Kısa zaman içinde islam dünyasında yayılan bu tarikat, günümüzün de en yaygın tarikatlarından birisidir. Kur'an ve hadislere yorumlamaksızın uymayı savunurlar. Bu tarikat kuruluşundan birkaç asır sonra Anadolu'da da yayılmıştır. Bir çok islamcı tarikatta olduğu gibi bu tarikatında kuruluş amaçları ve görüşleri açısından yazılanlarla pratikleri arasında uçurumlar vardır. Sözde din adına hareket eden bu tarikatlar görünürde kendilerini dünya nimetlerinden soyutlayan ve Allah'a adayan bir söylemleri olmakla birlikte, tersine halk üzerindeki baskının, sömürünün araçları konumundadırlar.Halkın dini duyguları sömürülerek din egemenliklerinin bir aracı haline getirilmiştir.

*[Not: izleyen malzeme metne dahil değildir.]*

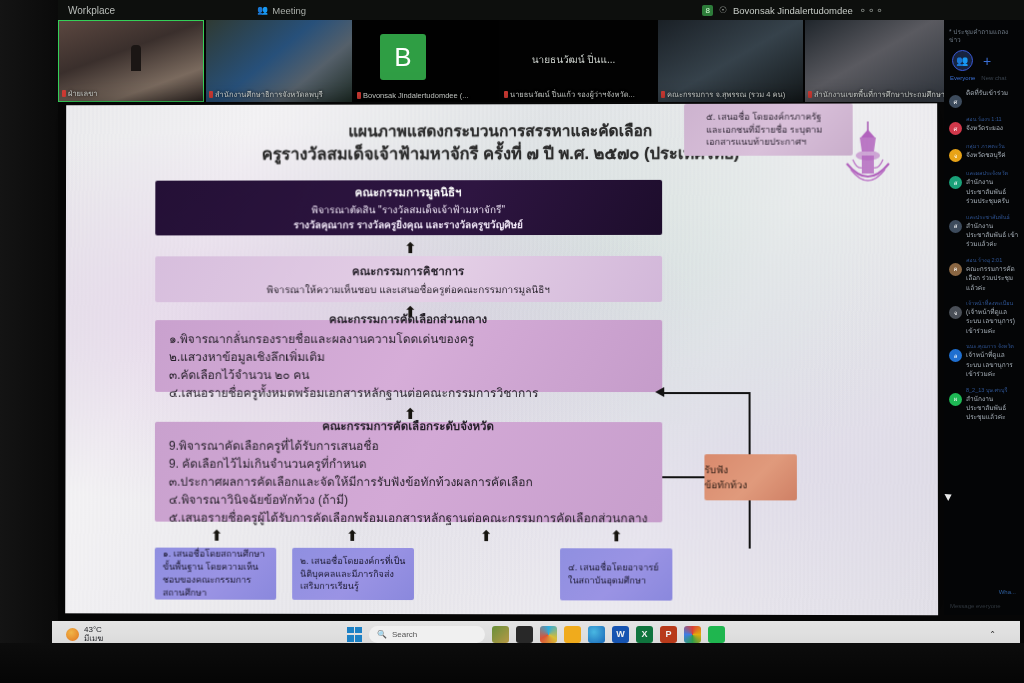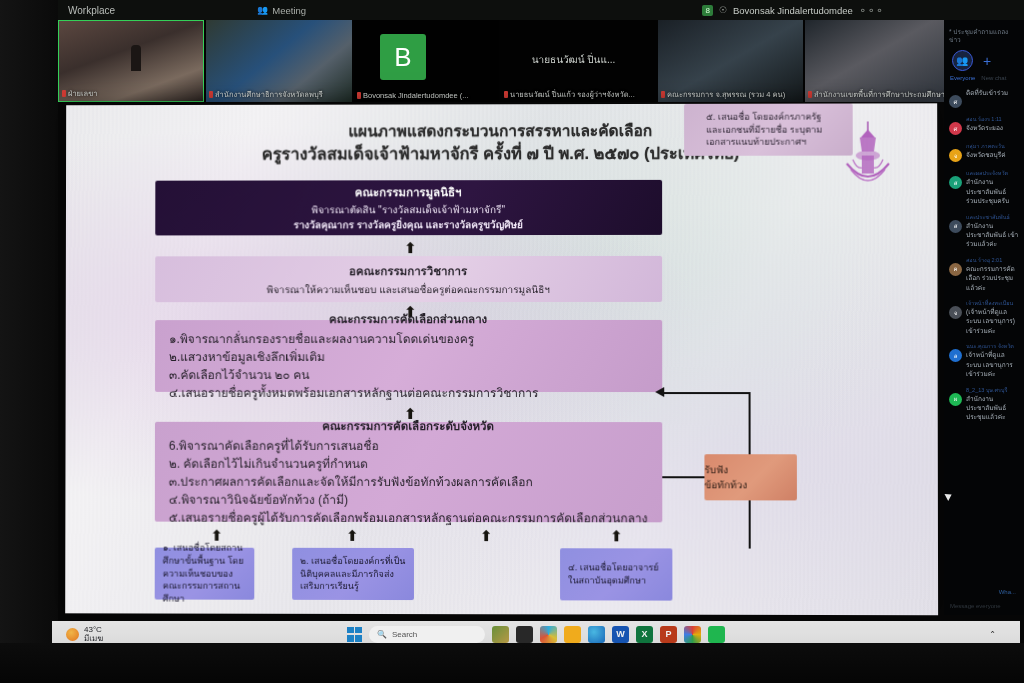"อคณะกรรมการวิชาการ" div.hd { text: อคณะกรรมการวิชาการ -> คณะกรรมการคิชาการ }
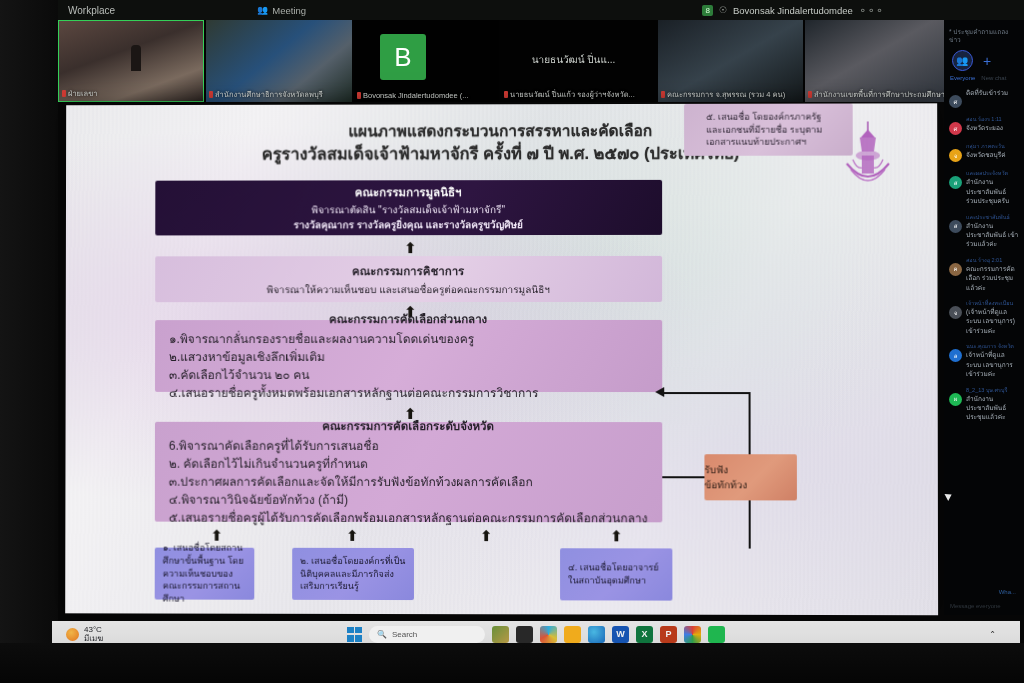"6.พิจารณาคัดเลือกครูที่ได้รับการเสนอชื่อ" div.ln { text: 6.พิจารณาคัดเลือกครูที่ได้รับการเสนอชื่อ -> 9.พิจารณาคัดเลือกครูที่ได้รับการเสนอชื่อ }
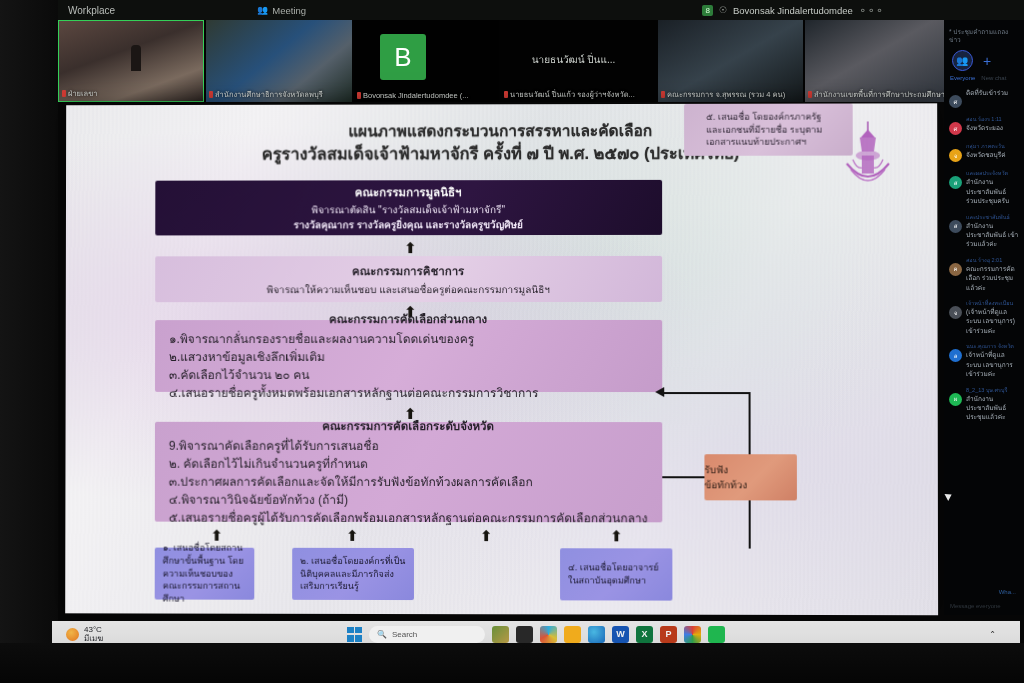"๒. คัดเลือกไว้ไม่เกินจำนวนครูที่กำหนด" div.ln { text: ๒ -> 9 }
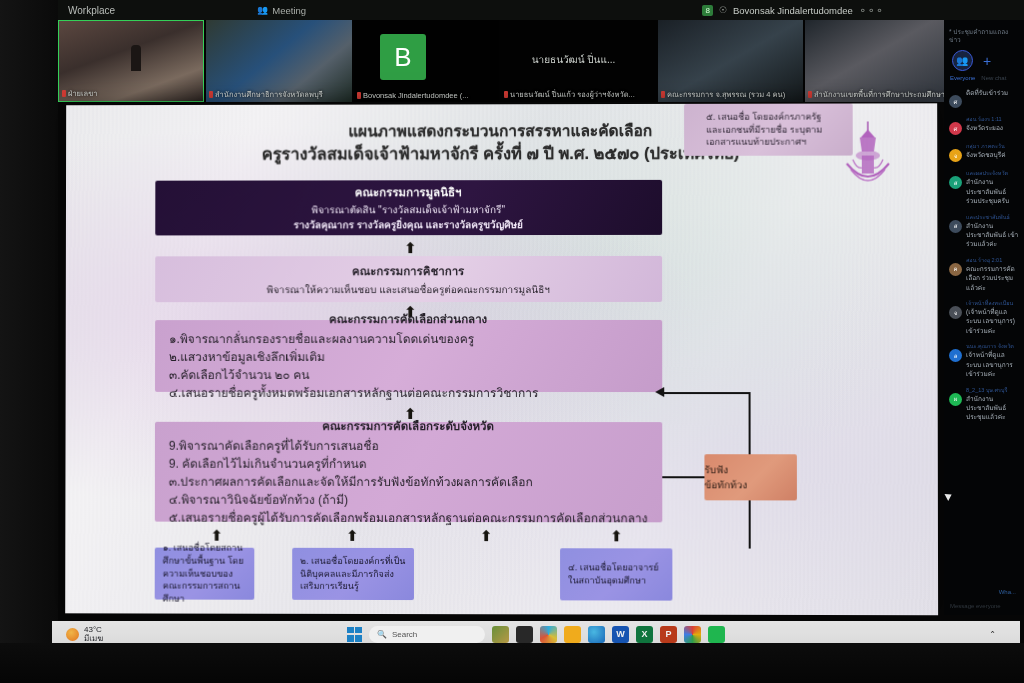"๑. เสนอชื่อโดยสถานศึกษาขั้นพื้นฐาน" .bb1 { width: 100px -> 122px }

Kurucusunun tanımına göre Rifailik, bid'at ve hurafelerden uzak bir din, riyakarlıktan uzak bir ibadet, Tanrı dışındaki varlıklara bağlanmayan bir yürek, bayağı zevklere tutsak düşmeyen bir nefis temeline dayanır. Ancak, yaşamda tersine bu söylemlerle ilgileri olmamıştır. özellikle ilk kuruluşlarından sonra süreç içerisinde tamamen egemen sınıfların egemenliklerini sürdürmede kullandıkları araç haline gelmiş, egemen sınıflarla bütünleştikçe halktan daha da uzaklaşarak daha fazla yozlaşmış, gericileşmiş, geri bir inanış çerçevesinde de olsa varolan değerlerini tamamen yitirmişlerdir.
Rifailik, bütün islam dünyasına yayılırken, Anadolu ve Rumeli'de de kendisine taraftar bulmuştur. Ancak buralardaki Rıfailer zaman içinde fütüvet ve Bektaşiliğin etkisi altına girerek özgünlüklerini büyük ölçüde kaybetmişlerdir. Rıfailik de diğer birçok tarikat gibi çok sayıda kollara ayrılmıştır. Başlıca kolları Sayyadiye, Kavyaliye, Niriye, izziye, Fenariye, Burhaniye, Fazliye, Cündeliye, Cemiliye, Diriniye, Ataiye, Sebsebiye, imadiye ve Kantaniyedir. Rıfaiye tarikatı da diğer bir çok tarikat gibi Osmanlı devletinin halka karşı zulmüne karşı olmamış, Osmanlı'nın bu politikalarının destekçisi olmuş ve Osmanlı'dan destek de görmüştür. Sultan üçüncü Osman'ın da bu tarikatın müridi olması bu durumun daha açık bir göstergesidir.
Rıfailik, bugün gelinen noktada tamamen yozlaşmış ve gericileşmiş bir şekilde günümüz Anadolu'sunda hala yaşayan bir tarikattır. Ancak siyasal yaşamda herhangi bir etkinliği yoktur.